▶ [Problem]: Go through the entries below and retype them exactly, omitting each picture.

▶ [Source data]:
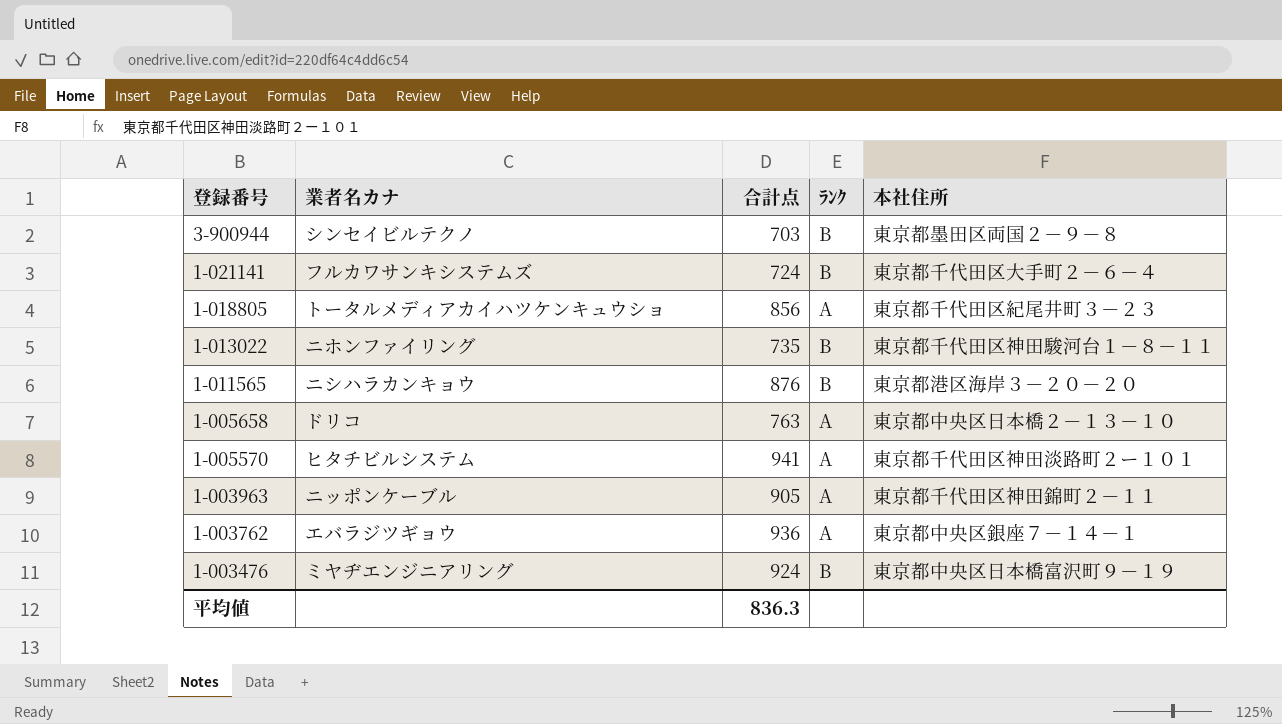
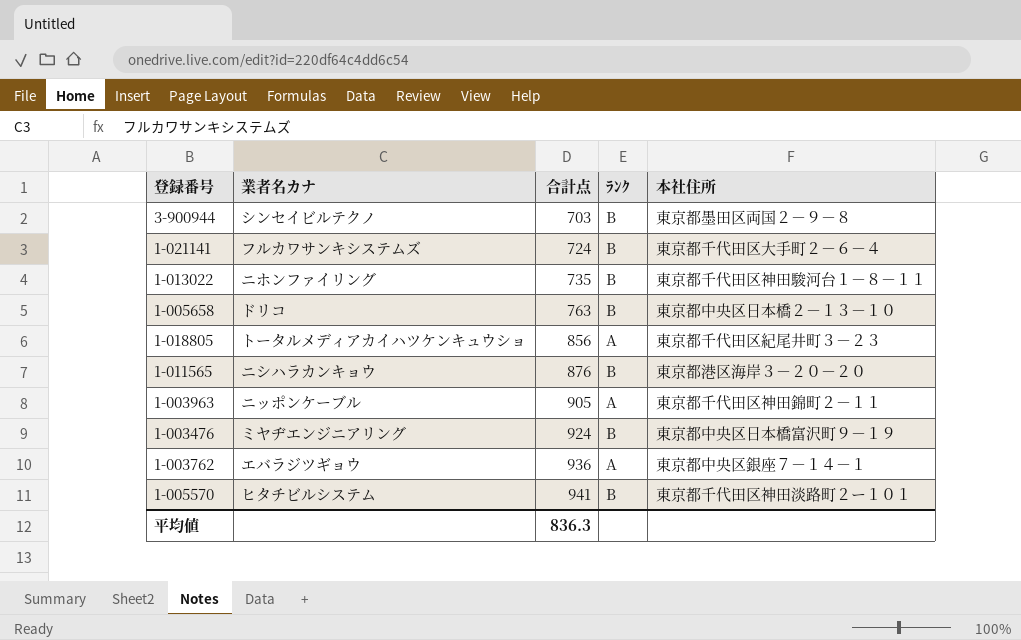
row order: 登録番号 descending -> 合計点 ascending
1-005658 | ﾗﾝｸ: A -> B
1-005570 | ﾗﾝｸ: A -> B

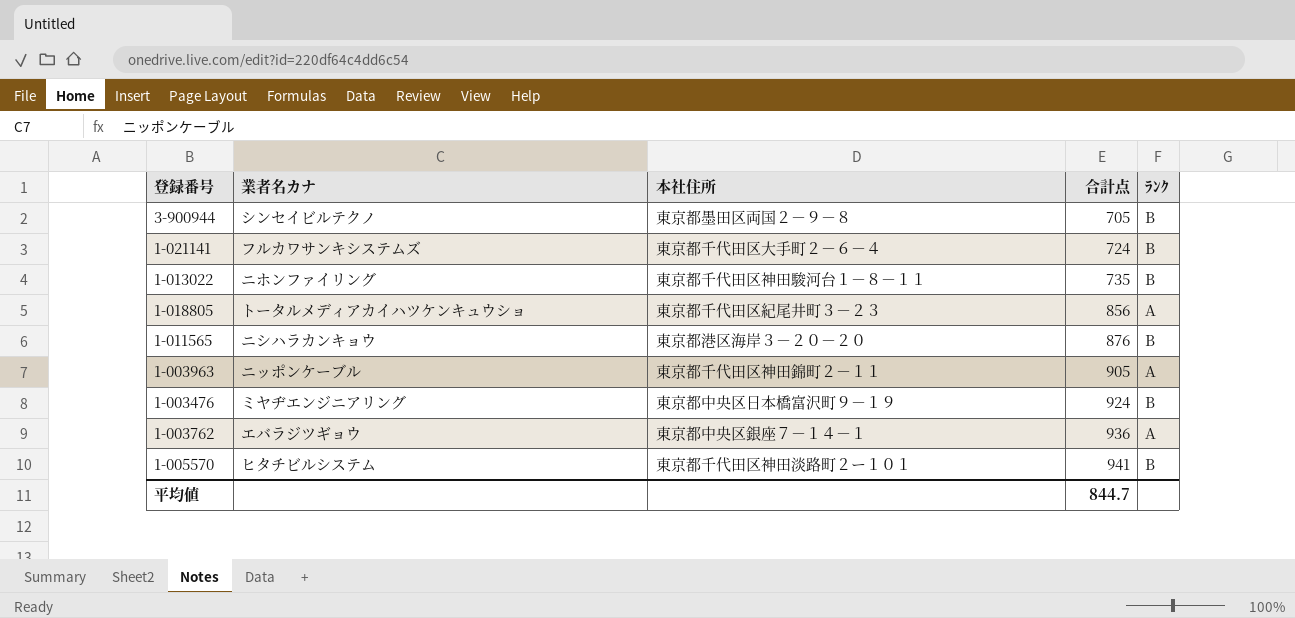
column 本社住所 | position: 5 -> 3
row 1-005658: ドリコ | 763 | B | 東京都中央区日本橋２－１３－１０ -> none
3-900944 | 合計点: 703 -> 705
平均値 | 合計点: 836.3 -> 844.7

▶ [Written solution]:
row order: 登録番号 descending -> 合計点 ascending
1-005658 | ﾗﾝｸ: A -> B
1-005570 | ﾗﾝｸ: A -> B

column 本社住所 | position: 5 -> 3
row 1-005658: ドリコ | 763 | B | 東京都中央区日本橋２－１３－１０ -> none
3-900944 | 合計点: 703 -> 705
平均値 | 合計点: 836.3 -> 844.7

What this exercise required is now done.